Durante el juicio, la discusión sobre el contexto histórico fue limitada bajo el argumento de que se trataba de determinar responsabilidades penales individuales. Sin embargo, los imputados apelaron una y otra vez a supuestos derechos de propiedad. Martel recuerda con indignación que ciertos testimonios históricos que negaban la continuidad del pueblo chuschagasta fueron citados como prueba. En ese momento, sin saber si efectivamente la película tendría alguna forma, intentó acercar su investigación como prueba. Trató de advertir a dos historiadores tucumanos que estaban siendo citados como fuente con datos erróneos o inconclusos, que no era solo una disputa académica, sino la posibilidad de afirmar o borrar una existencia. No obtuvo respuestas. 

Su deseo de que el cine aporte un servicio a la comunidad aparece como una necesidad y un imperativo. En un contexto de cuestionamientos y recortes al Instituto Nacional de Cine hay que preguntarse por qué la sociedad no salió masivamente a defenderlo. “Y es porque no estamos dándole un servicio a la comunidad”, concluye. Advierte que el cine, más que arte es un trabajo y que quienes forman parte deben involucrarse en la Historia y responder a la propia comunidad. “Que nuestra comunidad diga, ‘estos chicos ayudan, nos ayudan a que entendamos cosas, descubren cosas, investigan, nos hacen reír’. Pero si no damos un servicio, si no estamos nosotros intentando encontrar la forma de conectar con el público argentino también nos merecemos un cachetazo”, provoca.

Martel Insiste en que hay muchas cosas en el mundo que, como sociedad, es necesario conocer. “Ir en profundidad, que nos saque de la estupidez en la que estamos”, dice sin medias tintas. “Si no sabés qué hacer es que no salís de tu casa. Entonces tenés que largar un poco las redes.Caminando por tu barrio te vas a encontrar mil temas, conversá con los vecinos, con la gente. Lo que sobran son cosas para hacer y narrar en el cine. Y, por supuesto, también las que quieras inventar, pero para inventar tenés que conocer algo del mundo”.

Para ella, no existe cine “sin posicionamiento político”. Incluso una superproducción de superhéroes transmite valores sobre quién importa y quién no. En las superproducciones donde explotan edificios y vuelan vehículos por el aire solo interesa el superhéroe con su traje maltrecho, pero nadie se pregunta por las personas que estaban en esos edificios o esos vehículos y eso, señala, es un posicionamiento político.
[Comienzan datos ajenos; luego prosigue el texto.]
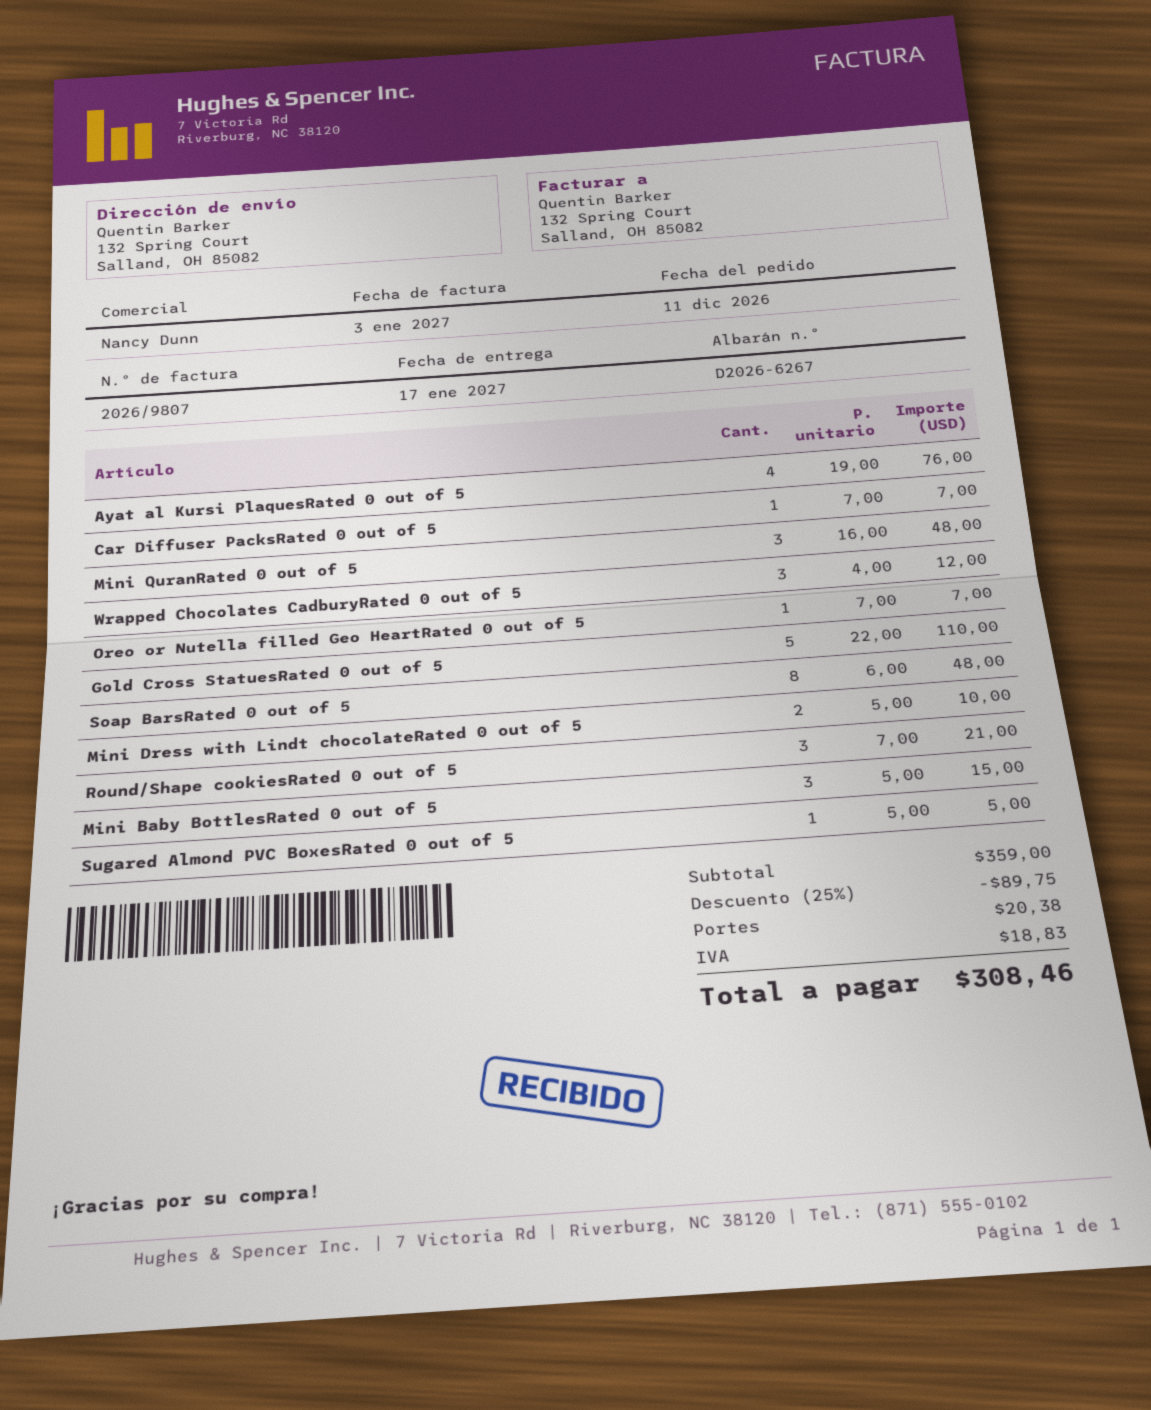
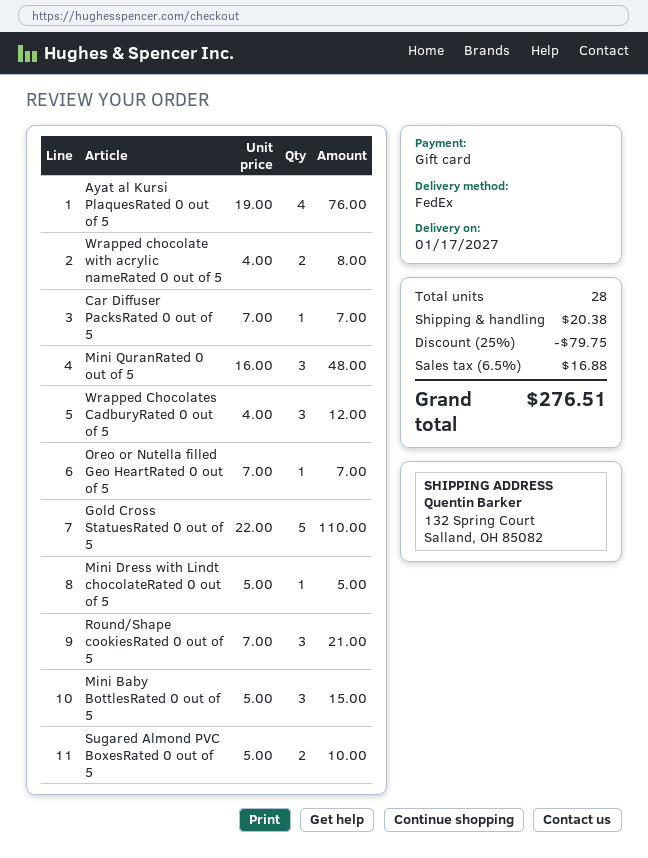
Soap BarsRated 0 out of 5: 8 x 6.00 = 48.00 -> none
Mini Dress with Lindt chocolateRated 0 out of 5: 2 x 5.00 = 10.00 -> 1 x 5.00 = 5.00
Sugared Almond PVC BoxesRated 0 out of 5: 1 x 5.00 = 5.00 -> 2 x 5.00 = 10.00
Wrapped chocolate with acrylic nameRated 0 out of 5: none -> 2 x 4.00 = 8.00
discount: 25% = 89.75 -> 25% = 79.75
tax: 18.83 -> 16.88
total: 308.46 -> 276.51

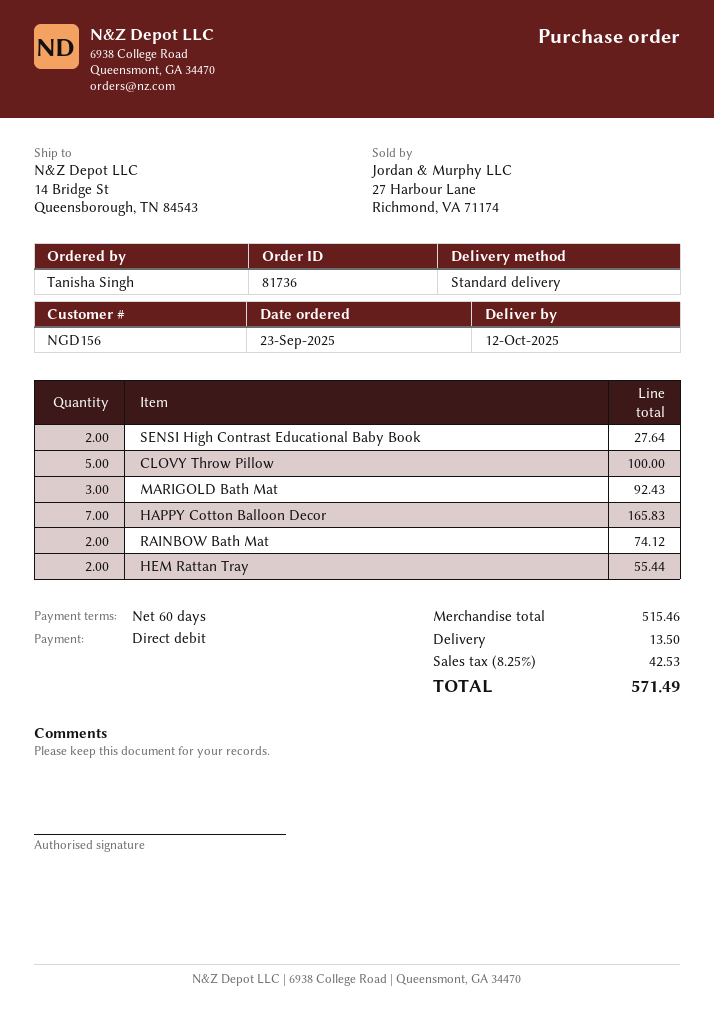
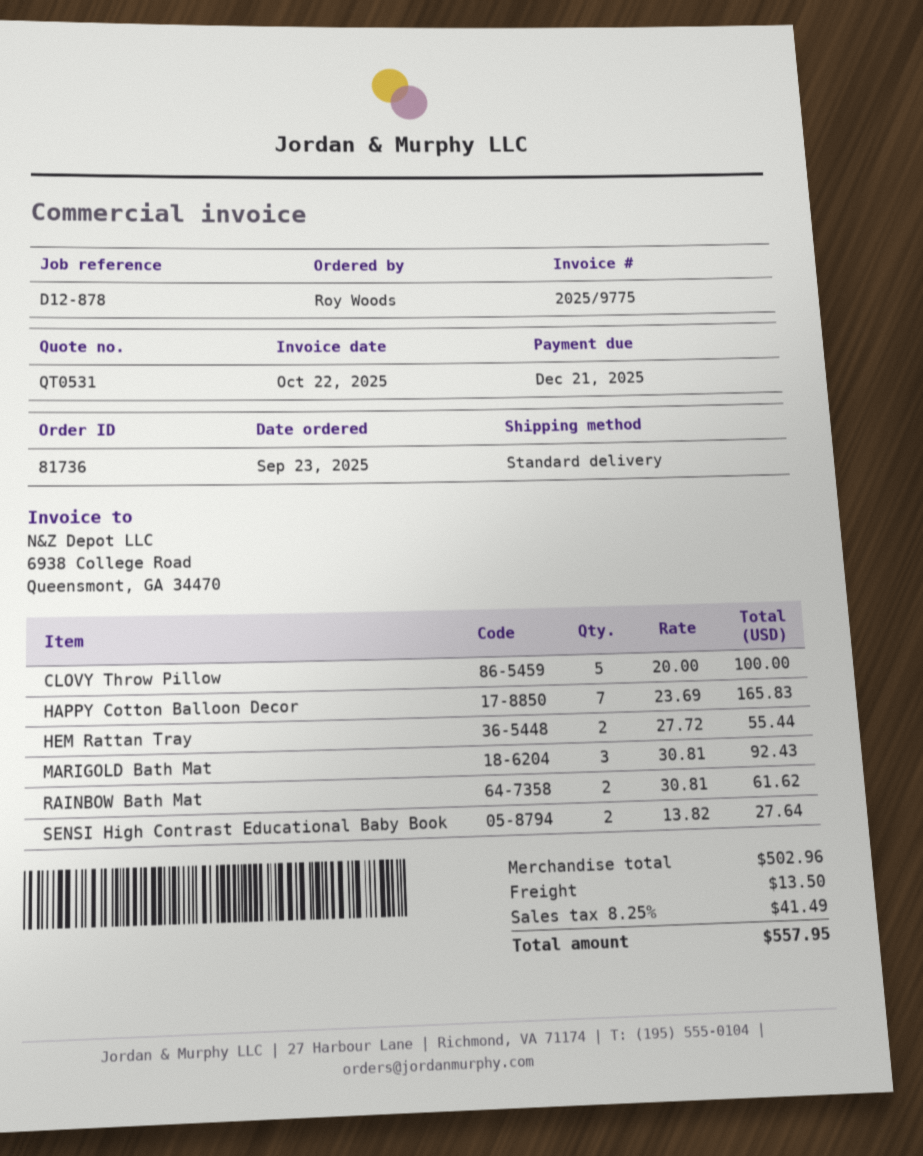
ordered by: Tanisha Singh -> Roy Woods
RAINBOW Bath Mat: 2 for 74.12 -> 2 for 61.62
subtotal: 515.46 -> 502.96
tax: 8.25% = 42.53 -> 8.25% = 41.49
total: 571.49 -> 557.95

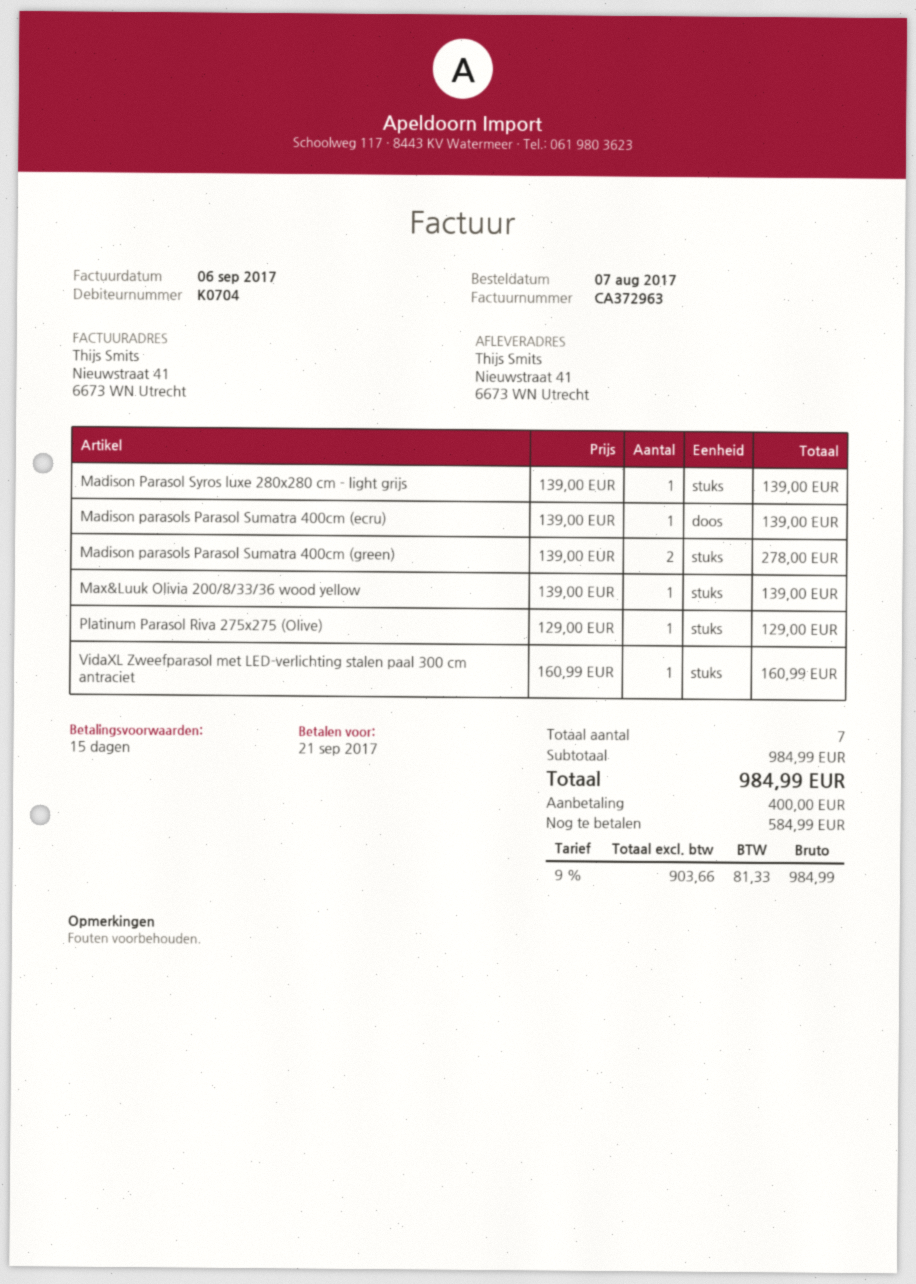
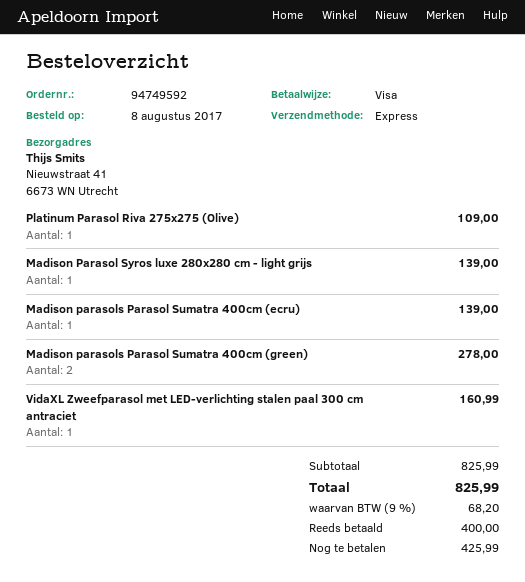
order date: 2017-08-07 -> 2017-08-08
Max&Luuk Olivia 200/8/33/36 wood yellow: 1 for 139.00 -> none
Platinum Parasol Riva 275x275 (Olive): 1 for 129.00 -> 1 for 109.00
subtotal: 984.99 -> 825.99
tax: 9% = 81.33 -> 9% = 68.20
total: 984.99 -> 825.99
balance: 584.99 -> 425.99

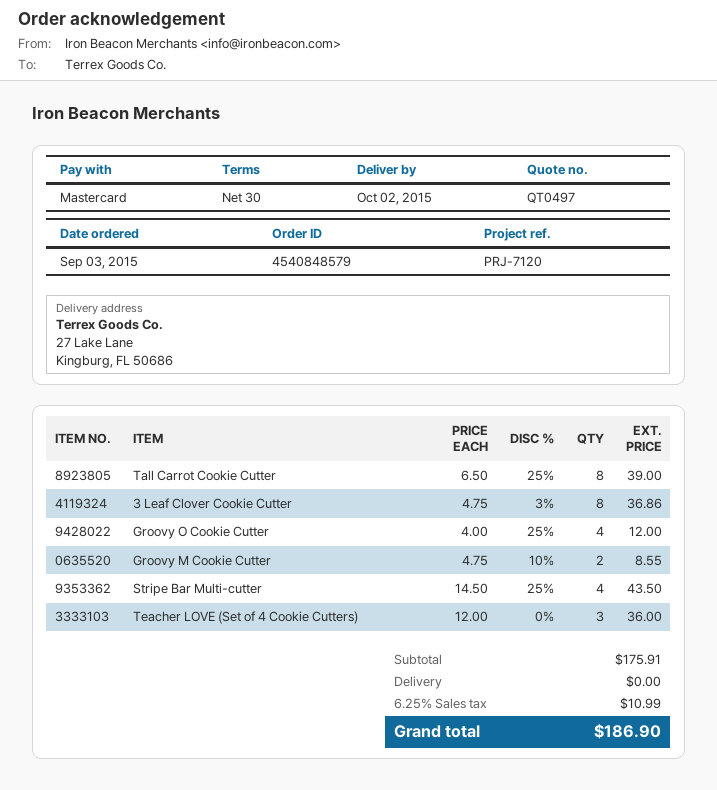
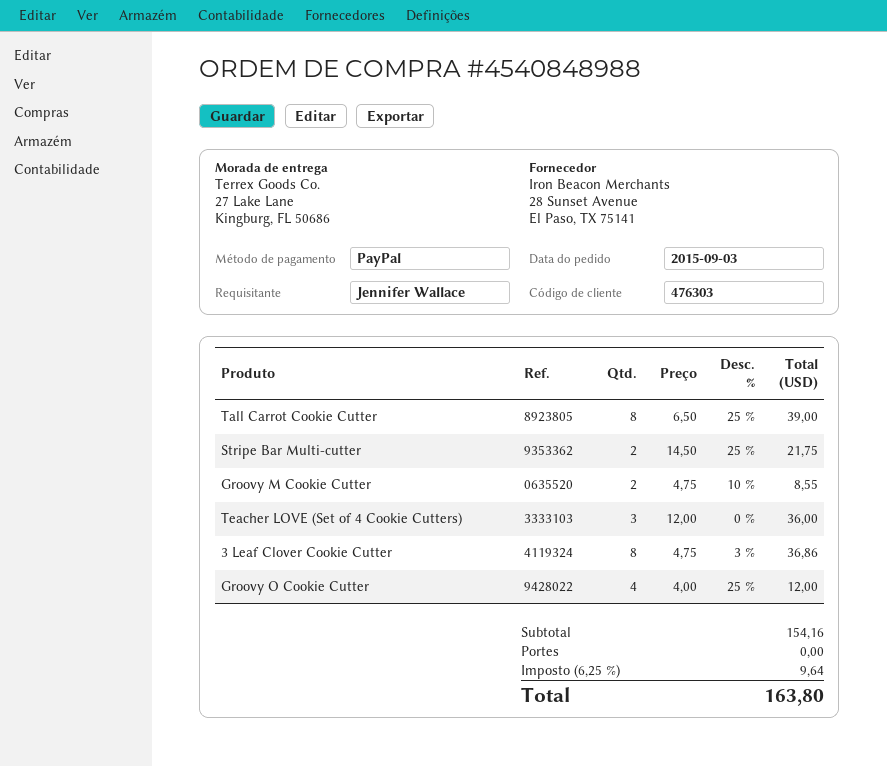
order number: 4540848579 -> 4540848988
payment method: Mastercard -> PayPal
Stripe Bar Multi-cutter: 4 x 14.50 - 25% = 43.50 -> 2 x 14.50 - 25% = 21.75
subtotal: 175.91 -> 154.16
tax: 6.25% = 10.99 -> 6.25% = 9.64
total: 186.90 -> 163.80

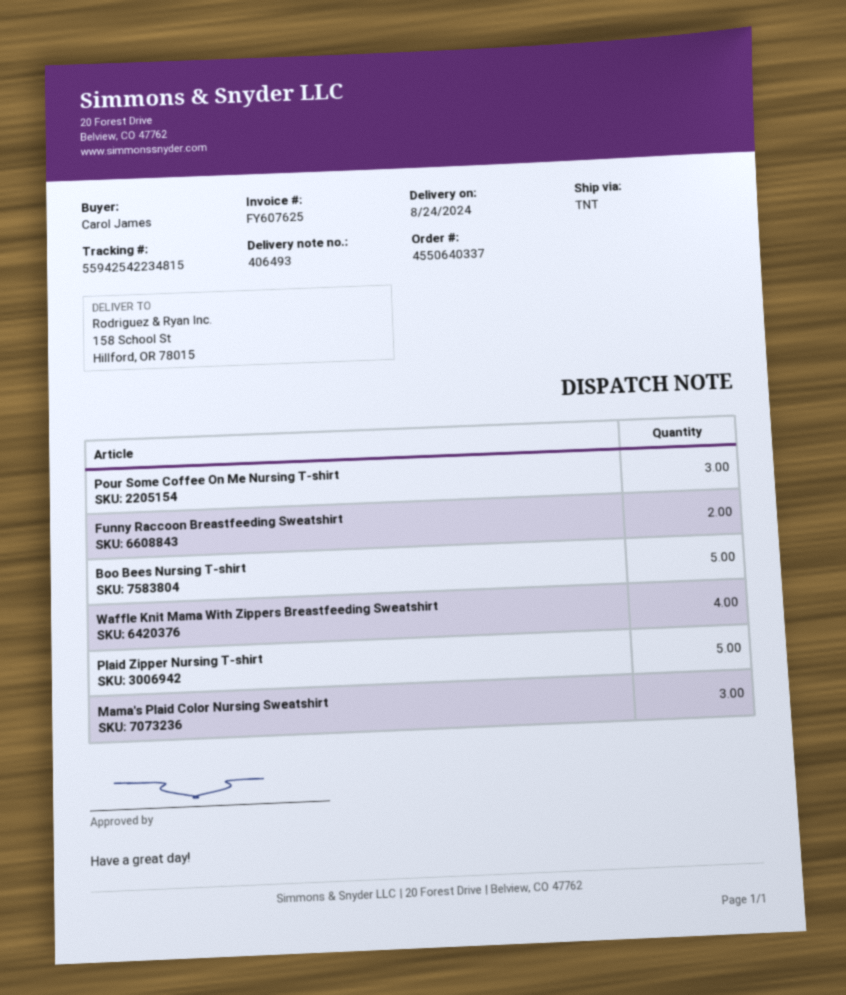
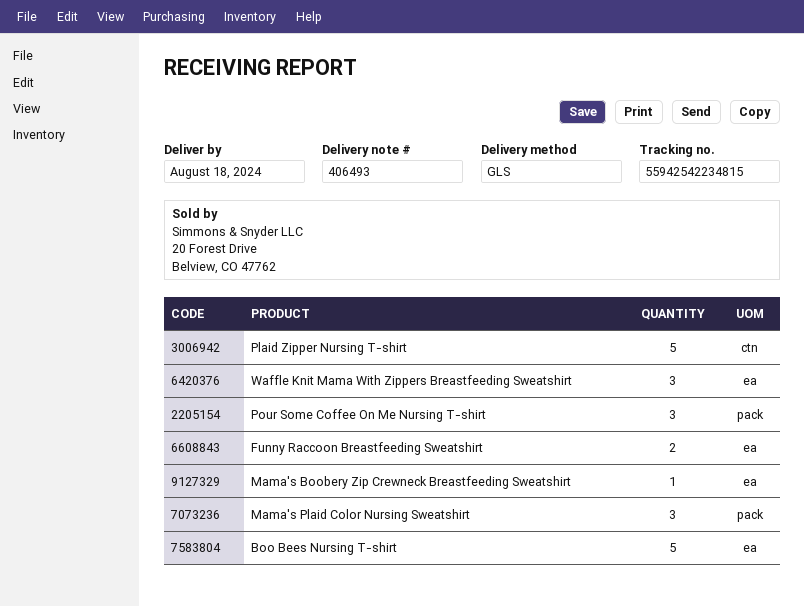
delivery date: 2024-08-24 -> 2024-08-18
shipping method: TNT -> GLS
Waffle Knit Mama With Zippers Breastfeeding Sweatshirt: 4 -> 3
Mama's Boobery Zip Crewneck Breastfeeding Sweatshirt: none -> 1

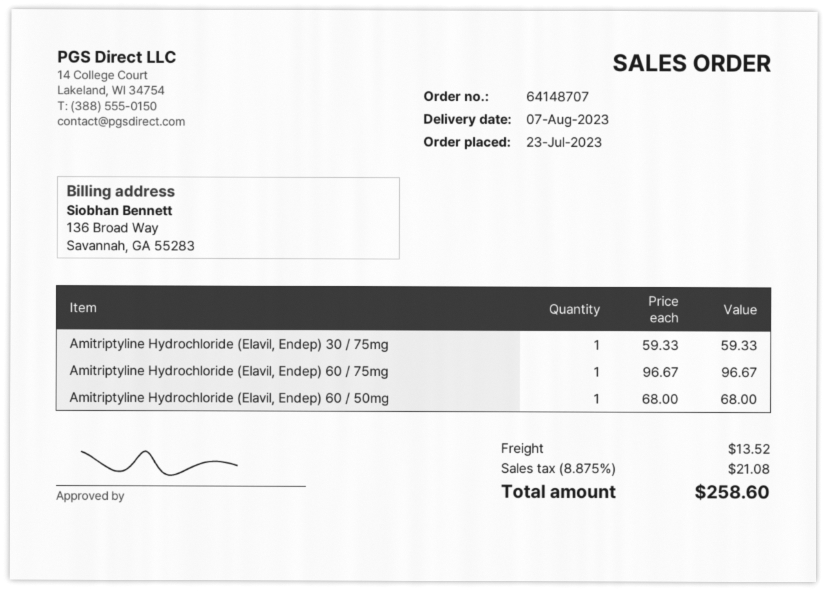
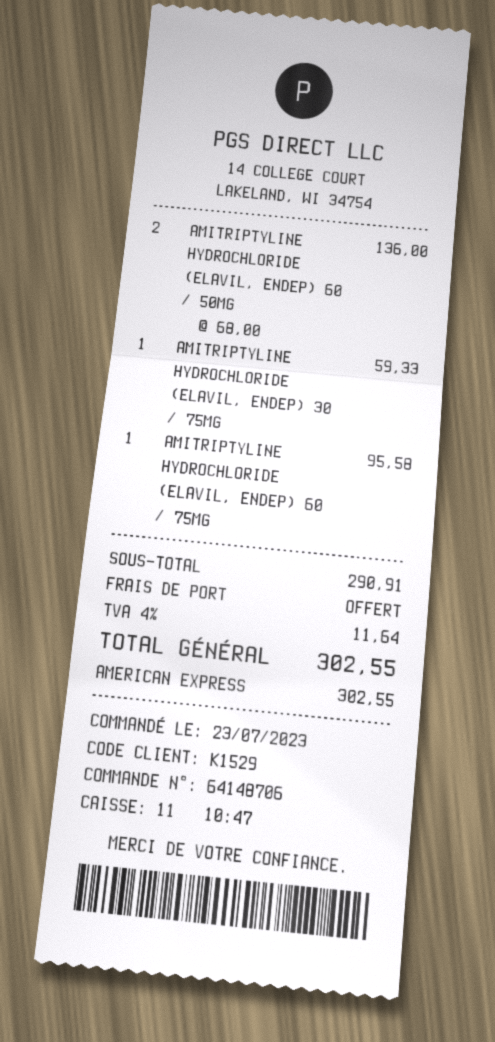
order number: 64148707 -> 64148706
Amitriptyline Hydrochloride (Elavil, Endep) 60 / 75mg: 1 x 96.67 = 96.67 -> 1 x 95.58 = 95.58
Amitriptyline Hydrochloride (Elavil, Endep) 60 / 50mg: 1 x 68.00 = 68.00 -> 2 x 68.00 = 136.00
shipping: 13.52 -> 0.00
tax: 8.875% = 21.08 -> 4% = 11.64
total: 258.60 -> 302.55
La neutralidad disfrazada de entretenimiento es una ficción peligrosa.

El cine al servicio de la memoria

La película, que dura dos horas, se estrenó el jueves 5 en salas de todo el país. Muchas de las imágenes que aparecen en pantalla fueron registradas por jóvenes de la comunidad que participaron en talleres de formación audiovisual y luego desarrollaron una producción propia.

“El racismo es un invento colonial”, afirma Lucrecia Martel. Su mirada también interpela a cierto progresismo que folcloriza lo indígena y busca comunidades “intactas”. “Las personas no son estampas; son sujetos complejos, atravesados por contradicciones, procesos y transformaciones”, dice hacia el final de la entrevista que brindó durante su visita a Tucumán. Martel no pide unanimidad. Pide conversación, pide vergüenza, pide curiosidad. “No necesitamos ser Noruega —dice—. Necesitamos que cada uno haga un poco mejor su trabajo.”

La comunidad estuvo presente en el preestreno y permaneció sentada hasta que apareció el último crédito. En la pantalla se sucedían los nombres de muchos de ellos: comuneros que colaboraron con la película mientras atravesaban el dolor y la larga espera de justicia. “Nada se hace con la voluntad de una sola persona”, dice Martel. Tampoco la memoria.